Toniato Alessandra, Vaucher Alain C, Schwaller Philippe, Laino Teodoro
IBM Research Europe Saümerstrasse 4 8803 Rüschlikon Switzerland
National Center for Competence in Research-Catalysis (NCCR-Catalysis) Zurich Switzerland.
Digit Discov. 2023 Feb 16;2(2):489-501. doi: 10.1039/d2dd00110a. eCollection 2023 Apr 11.
Over the past four years, several research groups demonstrated the combination of domain-specific language representation with recent NLP architectures to accelerate innovation in a wide range of scientific fields. Chemistry is a great example. Among the various chemical challenges addressed with language models, retrosynthesis demonstrates some of the most distinctive successes and limitations. Single-step retrosynthesis, the task of identifying reactions able to decompose a complex molecule into simpler structures, can be cast as a translation problem, in which a text-based representation of the target molecule is converted into a sequence of possible precursors. A common issue is a lack of diversity in the proposed disconnection strategies. The suggested precursors typically fall in the same reaction family, which limits the exploration of the chemical space. We present a retrosynthesis Transformer model that increases the diversity of the predictions by prepending a classification token to the language representation of the target molecule. At inference, the use of these prompt tokens allows us to steer the model towards different kinds of disconnection strategies. We show that the diversity of the predictions improves consistently, which enables recursive synthesis tools to circumvent dead ends and consequently, suggests synthesis pathways for more complex molecules.

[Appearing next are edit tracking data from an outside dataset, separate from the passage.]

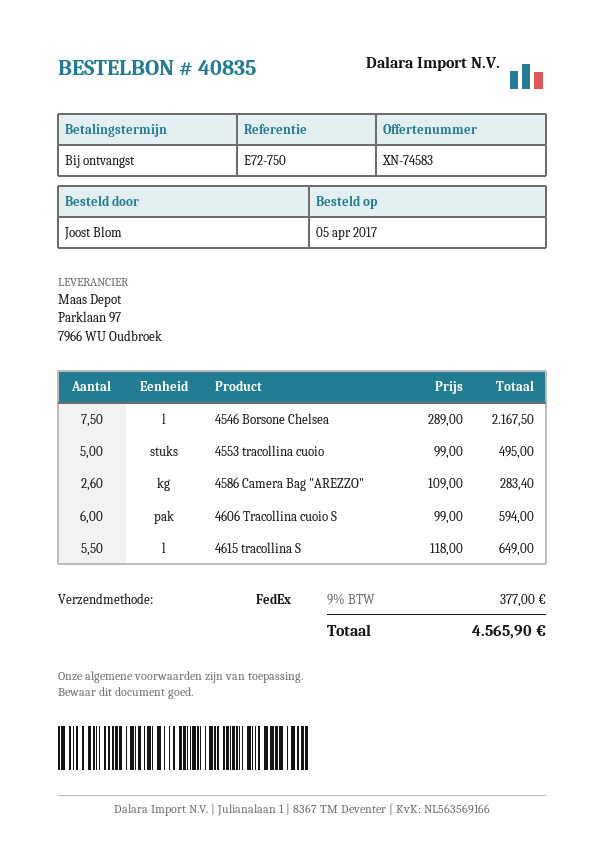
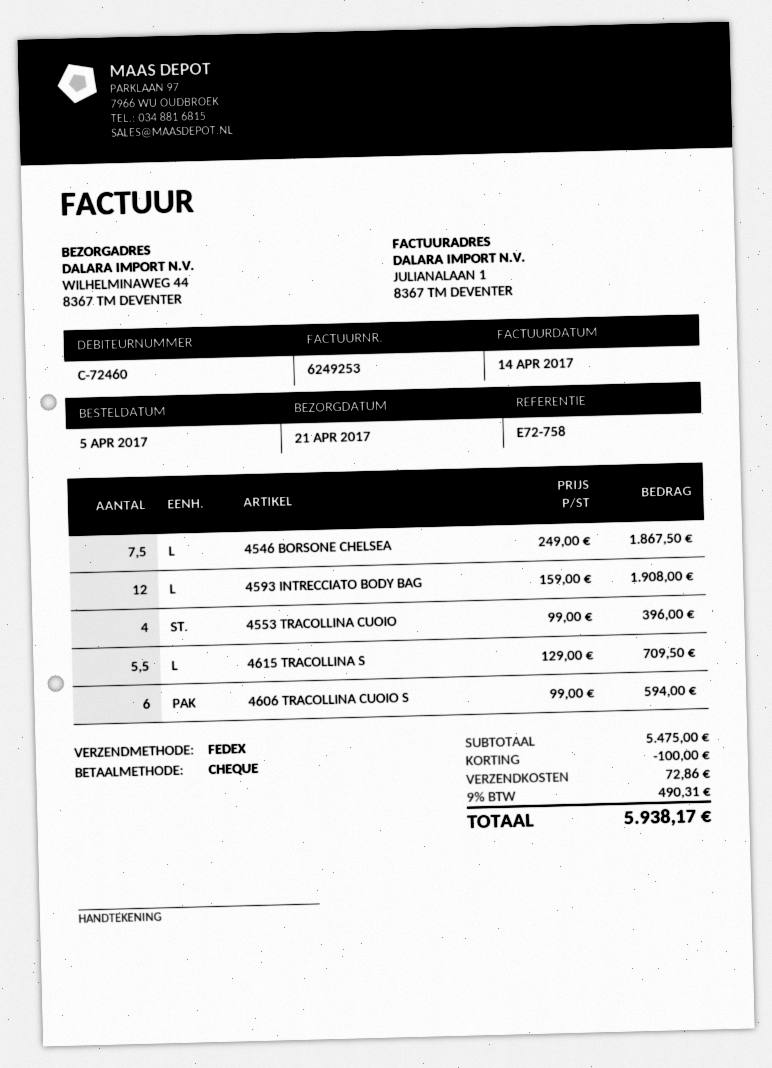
reference: E72-750 -> E72-758
4546 Borsone Chelsea: 7.5 x 289.00 = 2167.50 -> 7.5 x 249.00 = 1867.50
4553 tracollina cuoio: 5 x 99.00 = 495.00 -> 4 x 99.00 = 396.00
4586 Camera Bag "AREZZO": 2.6 x 109.00 = 283.40 -> none
4615 tracollina S: 5.5 x 118.00 = 649.00 -> 5.5 x 129.00 = 709.50
4593 INTRECCIATO BODY BAG: none -> 12 x 159.00 = 1908.00
discount: none -> 100.00
shipping: none -> 72.86
tax: 9% = 377.00 -> 9% = 490.31
total: 4565.90 -> 5938.17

在过去四年中,几个研究团队展示了特定领域语言表示与最新自然语言处理(NLP)架构的结合,以加速众多科学领域的创新。化学就是一个很好的例子。在用语言模型解决的各种化学挑战中,逆合成展示了一些最显著的成功与局限。单步逆合成,即识别能够将复杂分子分解为更简单结构的反应的任务,可以被视为一个翻译问题,其中目标分子的基于文本的表示被转换为一系列可能的前体。一个常见问题是所提出的断键策略缺乏多样性。建议的前体通常属于同一反应家族,这限制了对化学空间的探索。我们提出了一种逆合成Transformer模型,通过在目标分子的语言表示前添加一个分类令牌来增加预测的多样性。在推理时,使用这些提示令牌使我们能够引导模型采用不同类型的断键策略。我们表明,预测的多样性持续提高,这使递归合成工具能够避开死胡同,从而为更复杂的分子提出合成途径。